The instructor approached me and told me a few weeks ago that he's not progressing and she didn't know what to do. She's very young. But he has had other instructors there and they tow him around as well. Trouble is he really enjoys being towed! He absolutely loves the water. He enjoys every minute there, jumping around and playing with the other kids.
There is an app and my account should be linked to the little ones so I can see his progress but for some reason they can't link my account to his. I've not been able to get them to fix this.
Trying to speak to the instructors has been difficult they are keen to get the next group of kids in. They don't want to talk because I'm holding up the next group.
I have cancelled the "lessons".
I just wondered if this is normal or if ppl have had more success with a particular club or system of training?
But for now I'll take him myself. No more towing! He'll have to propel himself across the pool.

OP posts:
thefireplace · 16/07/2024 23:28

By 4 yo my DD could do 25m lengths, get another class.

SwordToFlamethrower · 16/07/2024 23:28

Yeah, they are absolutely crap.
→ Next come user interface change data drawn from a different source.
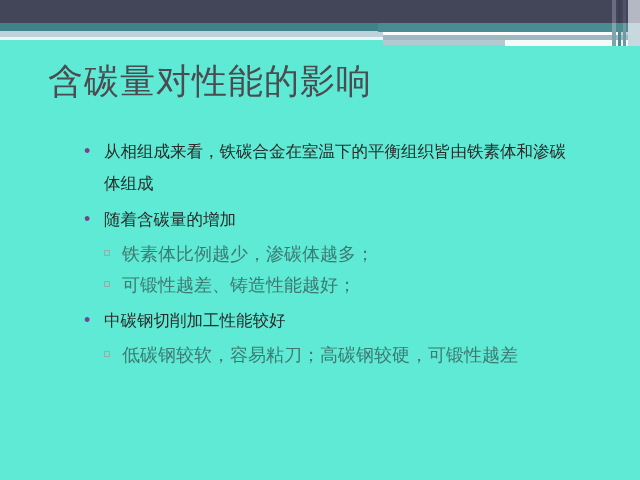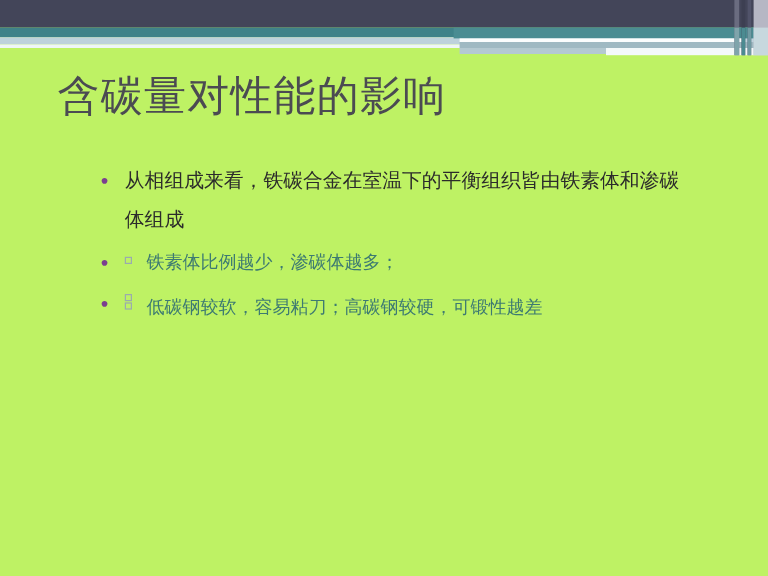--- a/index.html
+++ b/index.html
@@ -11,21 +11,21 @@
     height: 480px;
     background: #ffffff;
     font-family: "Liberation Sans", "DejaVu Sans", sans-serif;
     overflow: hidden;
   }
 
   .slide {
     position: relative;
     width: 640px;
     height: 480px;
-    background: #bef264;
+    background: #5eead4;
     overflow: hidden;
   }
 
   
   .deco {
     position: absolute;
     top: 0;
     left: 0;
     width: 640px;
     height: 60px;
@@ -163,21 +163,21 @@
     color: #7b3f8f;
     font-size: 18px;
     line-height: 32px;
   }
 
   .lvl2 {
     position: relative;
     padding-left: 122px;
     padding-right: 44px;
     color: #3d7a72;
-    font-size: 15px;
+    font-size: 18px;
     line-height: 31px;
     margin-bottom: 0px;
   }
   .lvl2 .marker {
     position: absolute;
     left: 104px;
     top: 11px;
     width: 6px;
     height: 6px;
     border: 1px solid #9aabae;
@@ -219,36 +219,42 @@
 
   <div class="body">
 
     <div class="lvl1">
       <span class="marker">•</span>
       <span>从相组成来看，铁碳合金在室温下的平衡组织皆由铁素体和渗碳体组成</span>
     </div>
 
     <div class="lvl1">
       <span class="marker">•</span>
+      <span>随着含碳量的增加</span>
     </div>
 
     <div class="lvl2">
       <span class="marker"></span>
       <span>铁素体比例越少，渗碳体越多；</span>
     </div>
 
     <div class="lvl2">
       <span class="marker"></span>
     </div>
 
+    <div class="lvl2">
+      <span class="marker"></span>
+      <span>可锻性越差、铸造性能越好；</span>
+    </div>
 
     <div class="spacer-sm"></div>
 
     <div class="lvl1">
       <span class="marker">•</span>
+      <span>中碳钢切削加工性能较好</span>
     </div>
 
     <div class="lvl2">
       <span class="marker"></span>
       <span>低碳钢较软，容易粘刀；高碳钢较硬，可锻性越差</span>
     </div>
 
   </div>
 </div>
I plan to take my daughter on holiday somewhere which includes a "learn to swim in one week" at the hotel.

Swim instructors are crap

WittyFatball · 16/07/2024 23:35

My daughter did a parent and child type swim class aged 3/4 that sounds similar - towing, blowing bubbles, catching toys - but once she moved in to stage 1 aged 4.5 she was in that class for about 9-10 months before moving to stage 2.
Stage 2 was no arm bands and a lot quicker, maybe 5-6 months.
Stage 3 was about 10 months and now she is almost 7 and swimming pretty proficiently in Stage 4.
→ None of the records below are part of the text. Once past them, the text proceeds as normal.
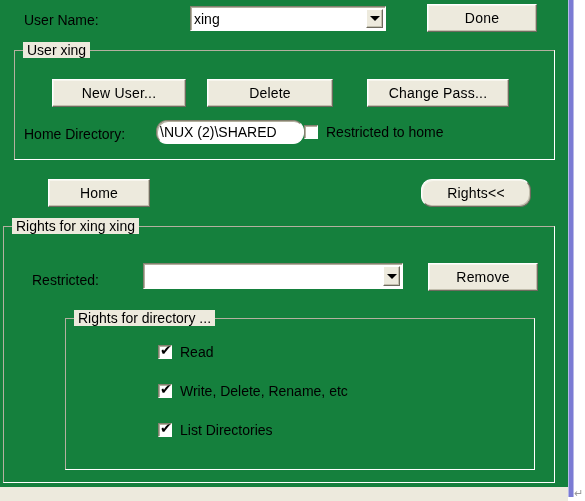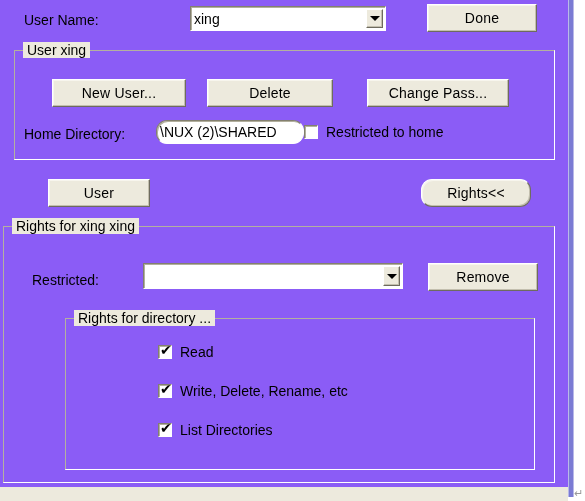--- a/index.html
+++ b/index.html
@@ -15,21 +15,21 @@
     font-family: "Liberation Sans", sans-serif;
   }
 
   
   #dialog {
     position: absolute;
     left: 0;
     top: 0;
     width: 568px;
     height: 494px;
-    background: #8b5cf6;
+    background: #15803d;
     overflow: hidden;
   }
   
   #right-edge {
     position: absolute;
     left: 568px;
     top: 0;
     width: 6px;
     height: 497px;
     background: #7b7bd4;
@@ -237,21 +237,21 @@
     <span class="value" title="\NUX (2)\SHARED">\NUX (2)\SHARED</span>
   </div>
 
   <div class="check-row" style="left:304px; top:124px;">
     <span class="check-box off">
       
     </span>
     <span class="check-label">Restricted to home</span>
   </div>
 
-  <div class="btn" style="left:48px; top:179px; width:102px; height:28px;">User</div>
+  <div class="btn" style="left:48px; top:179px; width:102px; height:28px;">Home</div>
 
   <div class="btn" style="left:421px; top:179px; width:110px; height:28px;border-radius:11px;">Rights&lt;&lt;</div>
 
   <div class="group" style="left:3px; top:226px; width:552px; height:257px;">
     <span class="group-title">Rights for xing xing</span>
   </div>
 
   <div class="label" style="left:32px; top:272px;">Restricted:</div>
 
   <div class="field" style="left:143px; top:263px; width:260px; height:26px;">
It may partly be age, generally children seem to get the hang of swimming aged about 5/6 regardless of whether they had baby lessons or started aged 3 or 5.

No progress after a year though - I'd be looking at moving class or doing some 1:1 lessons or just taking him out and waiting a year to try again.

LadyGAgain · 16/07/2024 23:49

DD1 finished level 7 at 8 years old and DD2 has just done level 5 and she's 7. They move more quickly as they get older. Both started in the pool at 6 weeks old.